The first thing that you have to do is find the reason for the error:
08:16:21.672 [1443] <2> write_data: absolute block position prior to writing 
backup header(s) is 389156, copy 1
08:16:21.672 [1443] <2> write_data: block position check: actual 389156, 
expected 504267
08:16:21.695 [1443] <16> write_data: FREEZING media id 000140, External event 
caused rewind during write, all data on media is lost

Some other process or program that has access to the tape drive has moved 
and/or writen to the tape. 
So you see the block number showing the location on the tape with a smaller 
value then the value expected. When writting they should only increase. 
 
Are you sharing the tape drives using netbackup's sso option.
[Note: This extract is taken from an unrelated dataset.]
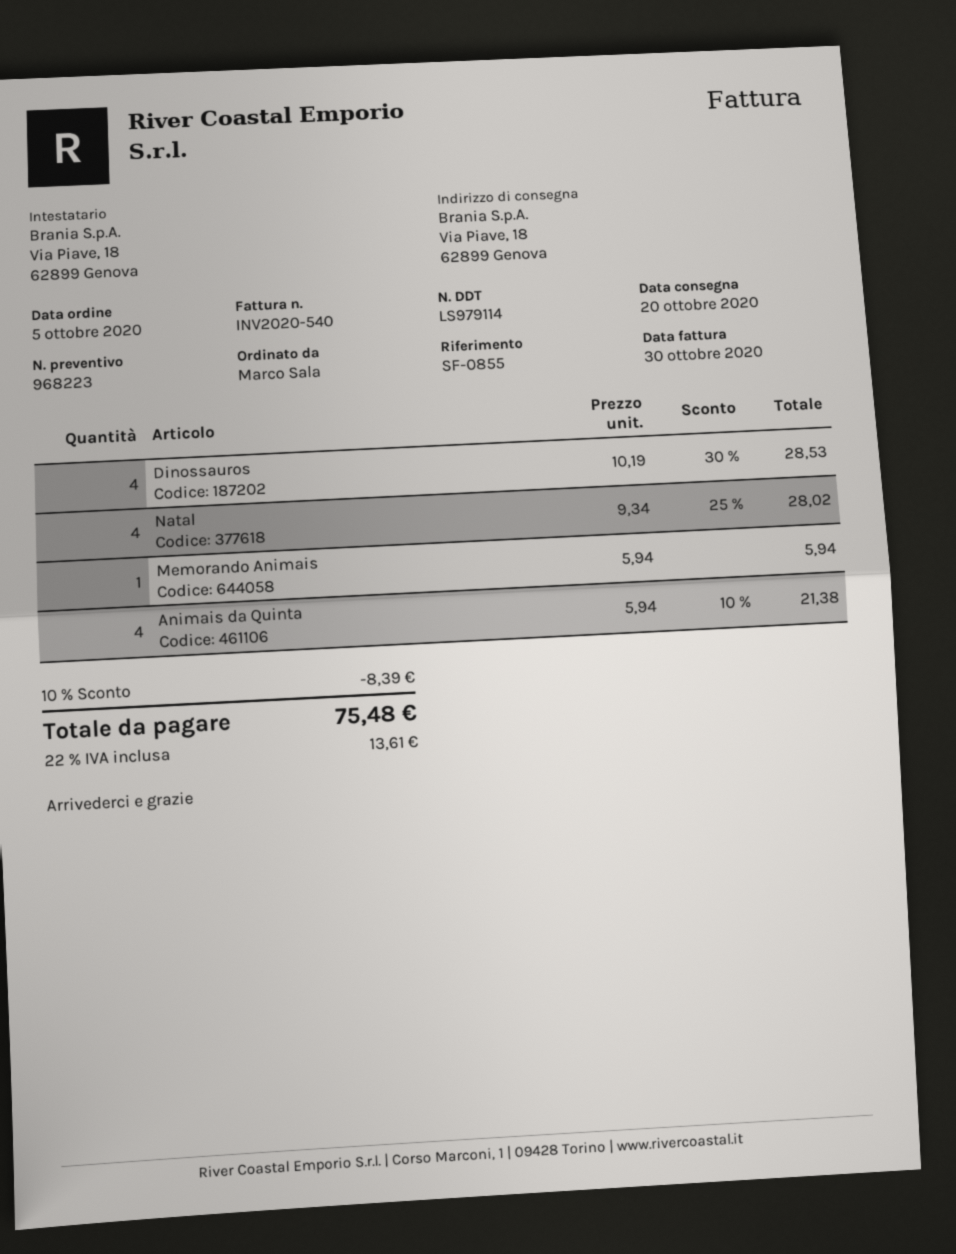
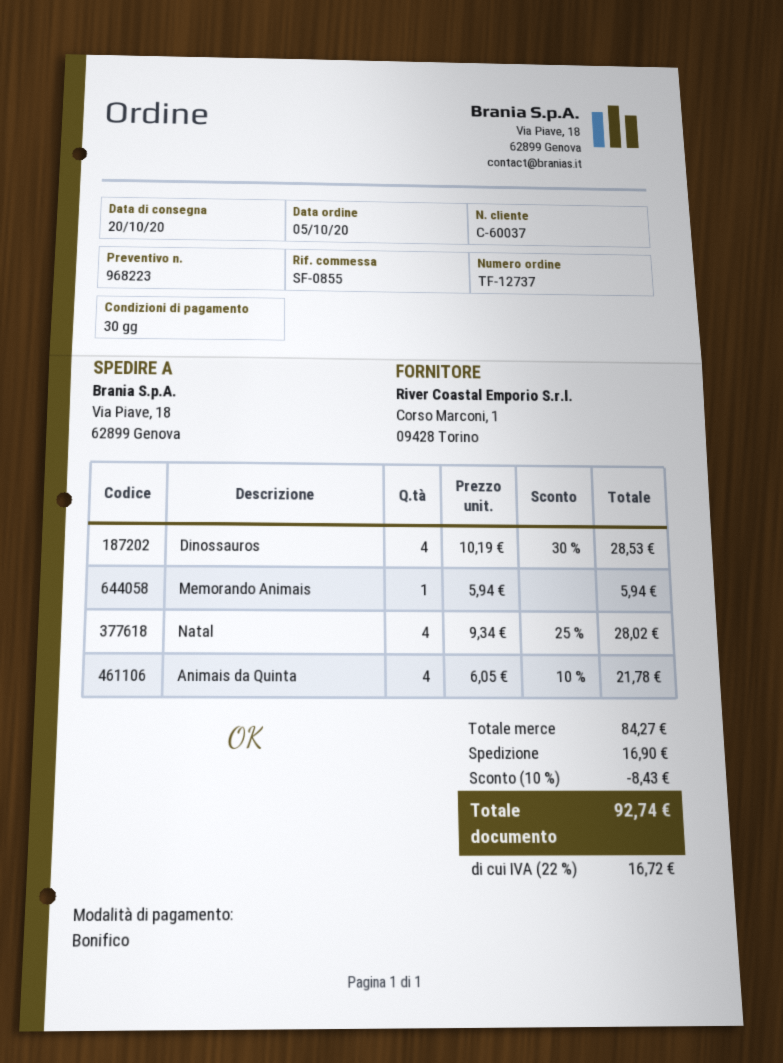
Animais da Quinta: 4 x 5.94 - 10% = 21.38 -> 4 x 6.05 - 10% = 21.78
discount: 10% = 8.39 -> 10% = 8.43
shipping: none -> 16.90
tax: 22% = 13.61 -> 22% = 16.72
total: 75.48 -> 92.74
A problem with 
the sso setup, is one method of seeing this problem.  Just think of a media 
server A writting on a tape and media server B issuing a rewind. After the 
rewind, the next write by media server A  to the tape will overwrite the tape 
label. 
 
Let us know what you find.
 
len 
 
-----Original Message----- 
From: rafal wiosna [mailto:rafamiga AT uucp.polbox DOT pl] 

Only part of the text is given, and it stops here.